Welche Gefahren bestehen, wenn Energy-Drinks zur Flüssigkeitszufuhr beim Sport genutzt werden?
Energy-Drinks sind als Durstlöscher oder zur Flüssigkeitszufuhr während des Sports völlig ungeeignet und können unter Belastung sogar gefährlich werden. Es ist wichtig, sie strikt von sogenannten „Sportgetränken“ (isotonischen Getränken) zu unterscheiden.
Hier sind die zentralen Gefahren, wenn Energy-Drinks beim Sport konsumiert werden:
1. Dehydrierung (Flüssigkeitsmangel)
Der hohe Koffeingehalt in Energy-Drinks wirkt harntreibend. Während des Sports verliert der Körper bereits Flüssigkeit und Elektrolyte durch das Schwitzen. Das Koffein verstärkt diesen Prozess, indem es die Nierentätigkeit anregt. Dies kann zu einer schnelleren Dehydrierung führen, was die Leistungsfähigkeit mindert und das Risiko für Muskelkrämpfe erhöht.
2. Massive Herz-Kreislauf-Belastung
Sport steigert bereits die Herzfrequenz und den Blutdruck.
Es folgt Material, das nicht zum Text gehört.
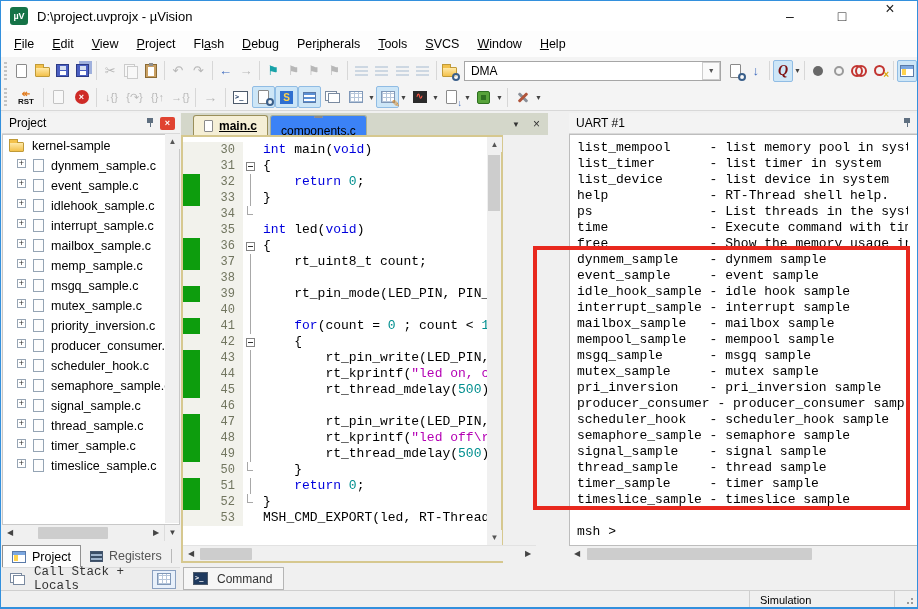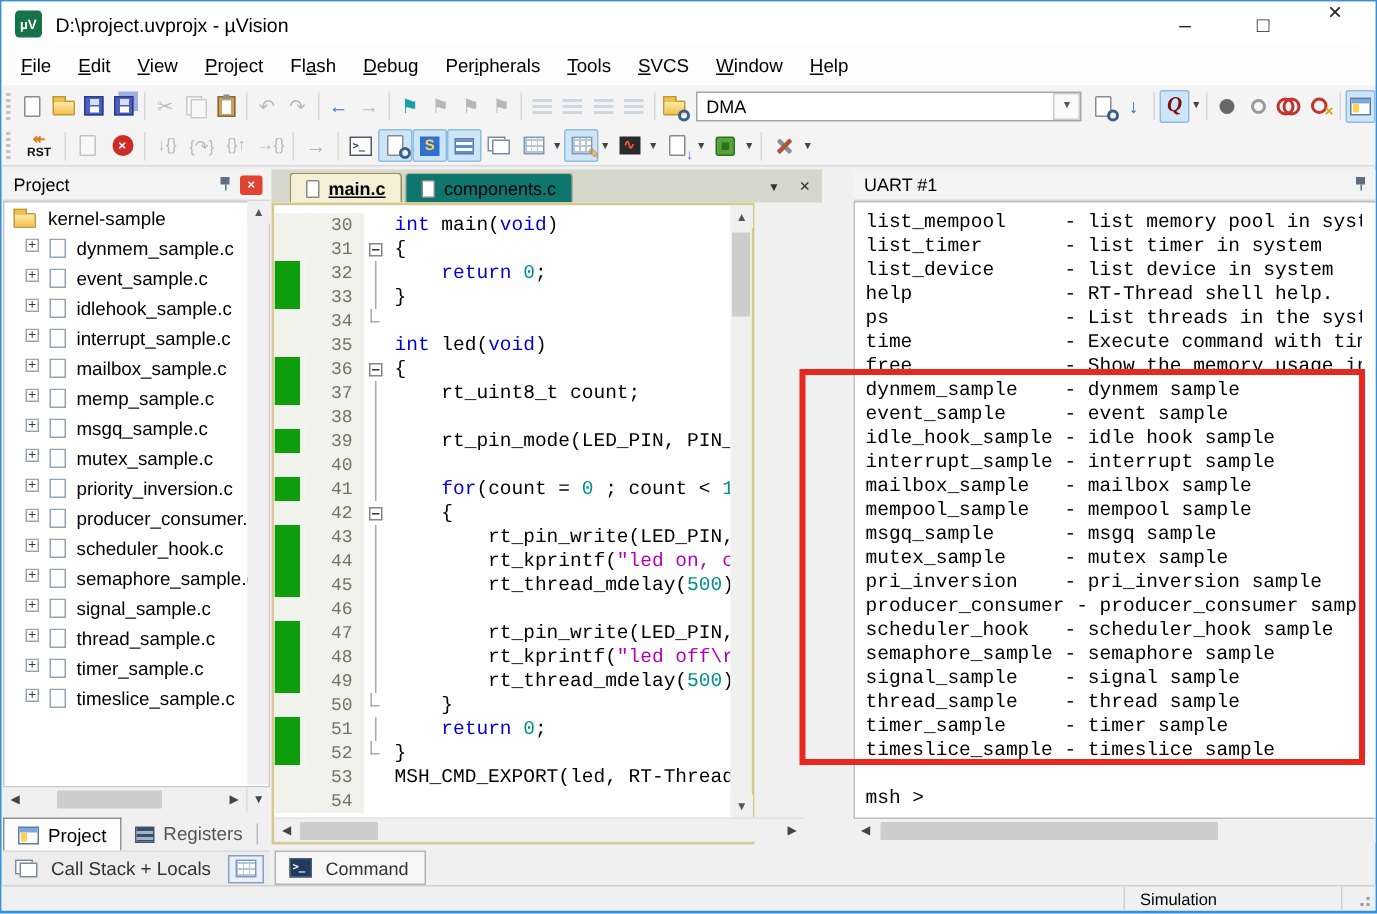--- a/index.html
+++ b/index.html
@@ -130,31 +130,31 @@
   #side-tabs { position:absolute; left:1px; top:543px; width:178px; height:23px; display:flex; align-items:flex-end; background:#f0f0f0; }
   .btab { height:22px; display:flex; align-items:center; gap:6px; padding:0 9px; font-size:12.5px; }
   .btab.active { background:#fdfdfd; border:1px solid #919191; border-bottom:none; }
   .btab.inactive { color:#555; }
   .tabdiv { width:1px; height:14px; background:#b9b9b9; margin-bottom:4px; }
   .i-reglines { width:13px; height:11px; border:1px solid #44566e;
                 background:repeating-linear-gradient(180deg,#3a4e66 0 2px,#9fb4cc 2px 4px); }
 
   #callstack { position:absolute; left:1px; top:566px; width:178px; height:23px; background:#ededed;
                border-top:1px solid #dcdcdc; display:flex; align-items:center; padding:0 4px 0 8px; }
-  #callstack .lbl { margin-left:9px; color:#333; font-size:12.5px; flex:1; }
+  #callstack .lbl { margin-left:9px; color:#333; font-size:12.5px; flex:1;font-family:Liberation Mono, monospace; }
   .sqbtn { width:24px; height:19px; border:1px solid #8aa0c0; background:#e8f0fa;
            display:flex; align-items:center; justify-content:center; }
 
   
   #editor { position:absolute; left:180px; top:112px; width:367px; height:450px; }
   #edtabs { height:22px; background:#d4d7ca; display:flex; align-items:flex-end; padding-left:12px; position:relative; }
   .etab { height:20px; display:flex; align-items:center; gap:6px; padding:0 10px; font-size:12px;
           border:1px solid #a0a080; border-bottom:none; border-radius:3px 3px 0 0; }
   .etab.active { background:#f5efd6; border-color:#9a8f5a; font-weight:bold; text-decoration:underline; }
-  .etab.inactive { background:#0f766e; border-color:#a9b098; margin-left:2px; }
+  .etab.inactive { background:#3b82f6; border-color:#a9b098; margin-left:2px;flex-direction:column; }
   .etab .i-doc { width:9px; height:12px; }
   #edtabs .right { position:absolute; right:8px; top:4px; display:flex; gap:13px; align-items:center; }
   #edframe { position:absolute; left:0; top:22px; width:322px; height:428px; border:2px solid #d6c88f; background:#fff; }
   #code-area { position:absolute; left:0; top:0; right:14px; bottom:16px; overflow:hidden;
                font:13px/16px "Liberation Mono", monospace; padding-top:5px; background:#fff; }
   .cl { display:flex; height:16px; }
   .gut { width:20px; background:#f2f2ec; flex:none; }
   .gut.chg { background:linear-gradient(90deg,#0d9d0d 0 17px,#f2f2ec 17px); }
   .lno { width:40px; flex:none; text-align:right; padding-right:8px; color:#71755f; background:#f2f2ec; font-size:12px; }
   .fold { width:14px; flex:none; display:flex; align-items:center; justify-content:center; background:#fff; }
@@ -721,26 +721,20 @@
             <span class="fold">
               <span class="fend"></span>
             </span>
             <span class="ctext"><span class="p">}</span></span>
           </div>
           <div class="cl">
             <span class="gut"></span>
             <span class="lno">53</span>
             <span class="fold"></span>
             <span class="ctext"><span class="p">MSH_CMD_EXPORT(led, RT-Thread first led);</span></span>
-          </div>
-          <div class="cl">
-            <span class="gut"></span>
-            <span class="lno">54</span>
-            <span class="fold"></span>
-            <span class="ctext"></span>
           </div>
         </div>
       <div class="vscroll" id="ed-vscroll">
         <span class="sarrow" style="top:0">▲</span>
         <span id="ed-vthumb"></span>
         <span class="sarrow" style="bottom:0">▼</span>
       </div>
       <div class="hscroll" id="ed-hscroll">
         <span class="hbtn">◀</span>
         <span class="hthumb" id="ed-hthumb"></span>

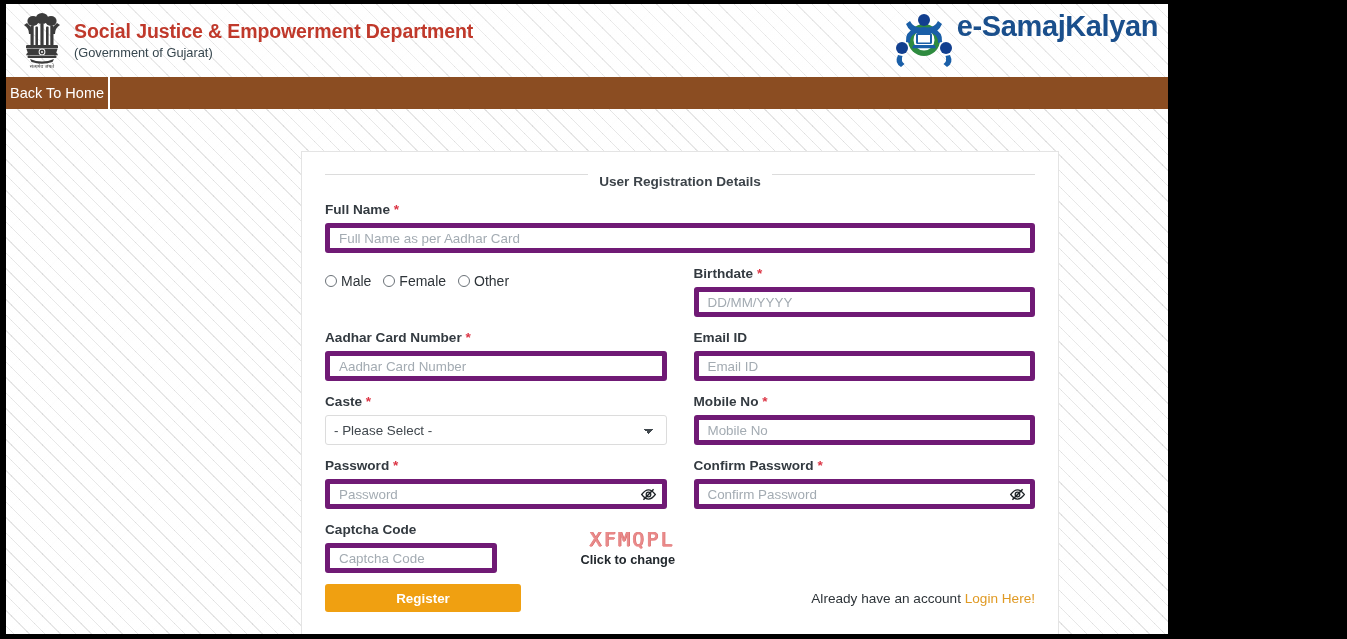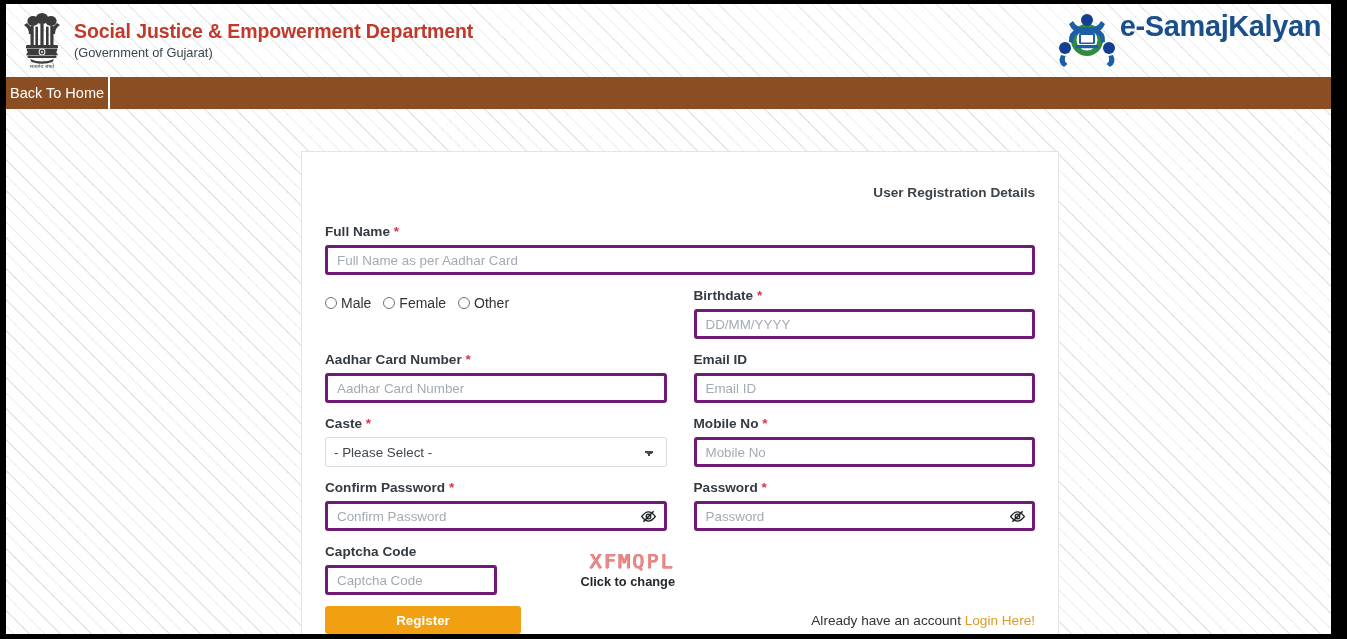--- a/index.html
+++ b/index.html
@@ -9,21 +9,21 @@
     width: 1347px; height: 639px;
     overflow: hidden;
     font-family: "Liberation Sans", sans-serif;
   }
   body {
     background: #000000;
   }
   .viewport {
     position: absolute;
     left: 6px; top: 4px;
-    width: 1325px;
+    width: 1162px;
     height: 630px;
     background: #f3f3f3;
     overflow: hidden;
   }
 
   
   .texture {
     position: absolute;
     inset: 0;
     background-color: #f2f2f2;
@@ -107,24 +107,23 @@
     width: 758px;
     bottom: 0;
     background: #ffffff;
     border: 1px solid #e4e4e4;
     border-bottom: none;
     padding: 0 23px;
   }
 
   .legend-row {
     display: flex;
-    align-items: flex-end;
+    align-items: flex-start;
     margin-top: 22px;
     gap: 11px;
-    flex-direction: column;
   }
   .legend-line { flex: 1; height: 1px; background: #dcdcdc; }
   .legend-text {
     color: #3c4349;
     font-size: 13.6px;
     font-weight: bold;
     white-space: nowrap;
   }
 
   .form-row {
@@ -140,21 +139,21 @@
     font-size: 13.6px;
     font-weight: bold;
     color: #333a40;
     margin-bottom: 6px;
   }
   .req { color: #dc3545; font-weight: bold; }
 
   .inp {
     width: 100%;
     height: 30px;
-    border: 3px solid #701a75;
+    border: 5px solid #701a75;
     border-radius: 3px;
     background: #ffffff;
     font-family: "Liberation Sans", sans-serif;
     font-size: 13.4px;
     color: #41484e;
     padding: 0 9px;
     outline: none;
   }
   .inp::placeholder { color: #a3abb2; }
 
@@ -427,50 +426,50 @@
           <span>Mobile No</span>
           <span class="req">*</span>
         </label>
         <input class="inp" type="text" placeholder="Mobile No" style="">
       </div>
     </div>
 
     <div class="form-row">
       <div class="field">
         <label class="fl">
+          <span>Password</span>
+          <span class="req">*</span>
+        </label>
+        <div class="pw-wrap">
+          <input class="inp" type="text" placeholder="Password" style="">
+          <span class="eye-btn">
+            <svg width="17" height="17" viewBox="0 0 20 20" aria-hidden="true">
+              <path d="M2 10 q4.2-5.4 8-5.4 t8 5.4 q-4.2 5.4 -8 5.4 t-8 -5.4z" fill="none" stroke="#1d2327" stroke-width="1.5"></path>
+              <circle cx="10" cy="10" r="2.7" fill="none" stroke="#1d2327" stroke-width="1.5"></circle>
+              <line x1="4" y1="16.2" x2="16" y2="3.8" stroke="#1d2327" stroke-width="1.8"></line>
+            </svg>
+          </span>
+        </div>
+      </div>
+      <div class="field">
+        <label class="fl">
           <span>Confirm Password</span>
           <span class="req">*</span>
         </label>
         <div class="pw-wrap">
           <input class="inp" type="text" placeholder="Confirm Password" style="">
           <span class="eye-btn">
             <svg width="17" height="17" viewBox="0 0 20 20" aria-hidden="true">
               <path d="M2 10 q4.2-5.4 8-5.4 t8 5.4 q-4.2 5.4 -8 5.4 t-8 -5.4z" fill="none" stroke="#1d2327" stroke-width="1.5"></path>
               <circle cx="10" cy="10" r="2.7" fill="none" stroke="#1d2327" stroke-width="1.5"></circle>
               <line x1="4" y1="16.2" x2="16" y2="3.8" stroke="#1d2327" stroke-width="1.8"></line>
             </svg>
           </span>
         </div>
       </div>
-      <div class="field">
-        <label class="fl">
-          <span>Password</span>
-          <span class="req">*</span>
-        </label>
-        <div class="pw-wrap">
-          <input class="inp" type="text" placeholder="Password" style="">
-          <span class="eye-btn">
-            <svg width="17" height="17" viewBox="0 0 20 20" aria-hidden="true">
-              <path d="M2 10 q4.2-5.4 8-5.4 t8 5.4 q-4.2 5.4 -8 5.4 t-8 -5.4z" fill="none" stroke="#1d2327" stroke-width="1.5"></path>
-              <circle cx="10" cy="10" r="2.7" fill="none" stroke="#1d2327" stroke-width="1.5"></circle>
-              <line x1="4" y1="16.2" x2="16" y2="3.8" stroke="#1d2327" stroke-width="1.8"></line>
-            </svg>
-          </span>
-        </div>
-      </div>
     </div>
 
     <div class="captcha-row">
       <div class="captcha-left">
         <label class="fl">
           <span>Captcha Code</span>
           <span class="req"></span>
         </label>
         <input class="inp" type="text" placeholder="Captcha Code" style="">
       </div>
Die Kombination aus körperlicher Anstrengung und den Inhaltsstoffen von Energy-Drinks (Koffein, Taurin, Glucuronolacton) potenziert diesen Effekt:
- Herzrasen und Herzrhythmusstörungen: Es kann zu unkontrolliertem Herzklopfen oder gefährlichen Rhythmusstörungen kommen.
- Blutdruckspitzen: Der Blutdruck kann in gefährliche Höhen steigen, was das Risiko für einen Kreislaufkollaps erhöht.
3. Magen-Darm-Beschwerden
Energy-Drinks sind „hypertonisch“. Das bedeutet, sie haben eine sehr hohe Konzentration an gelösten Stoffen (vor allem Zucker).
- Verzögerte Aufnahme: Da die Konzentration höher ist als im Blut, verbleibt die Flüssigkeit länger im Magen und entzieht dem Körper sogar Wasser, um im Darm verdünnt zu werden.
- Folgen: Dies kann während der Belastung zu Übelkeit, Magendrücken, Völlegefühl oder sogar Durchfall führen.
4. Maskierung von Erschöpfungssignalen
Das Koffein unterdrückt das natürliche Müdigkeitsgefühl des Körpers. Sportler neigen dann dazu, ihre physischen Grenzen zu ignorieren und sich massiv zu überlasten. Wenn die Wirkung des Energy-Drinks nachlässt, kann es zu einem plötzlichen Leistungseinbruch („Crash“) kommen.
5. Fehlende Elektrolyte
Im Gegensatz zu isotonischen Sportgetränken enthalten Energy-Drinks kaum relevante Mengen an Elektrolyten wie Natrium, Kalium oder Magnesium, die für die Muskelfunktion und den Wasserhaushalt essenziell sind. Der Körper erhält zwar viel Zucker, aber nicht die Stoffe, die er durch das Schwitzen tatsächlich verloren hat.
6. Gefahr durch Kombination mit Zusatzstoffen
Viele Energy-Drinks enthalten neben Koffein auch Taurin, Inosit oder Glucuronolacton. In Kombination mit intensiver körperlicher Belastung sind die Wechselwirkungen dieser Stoffe wissenschaftlich noch nicht vollständig geklärt, stehen aber im Verdacht, in Einzelfällen zu schwerwiegenden Herzkomplikationen beizutragen.
Was sind bessere Alternativen?
Für eine optimale Flüssigkeitsversorgung beim Sport sollten Sie auf folgende Getränke zurückgreifen:
- Stilles Wasser: Ideal bei Belastungen unter einer Stunde.
- Apfelschorle (Mischverhältnis 1:3): Ein natürliches isotonisches Getränk, das dem Körper schnell Energie und Flüssigkeit liefert.
- Isotonische Getränke: Speziell bei langen oder sehr intensiven Trainingseinheiten sinnvoll, um den Elektrolythaushalt auszugleichen.
Fazit: Energy-Drinks sind Genussmittel oder „Wachmacher“ für den Schreibtisch, aber keine Sportgetränke. Die Kombination aus hohem Zuckergehalt, Koffein und körperlicher Anstrengung ist eine riskante Belastung für das Herz-Kreislauf-System.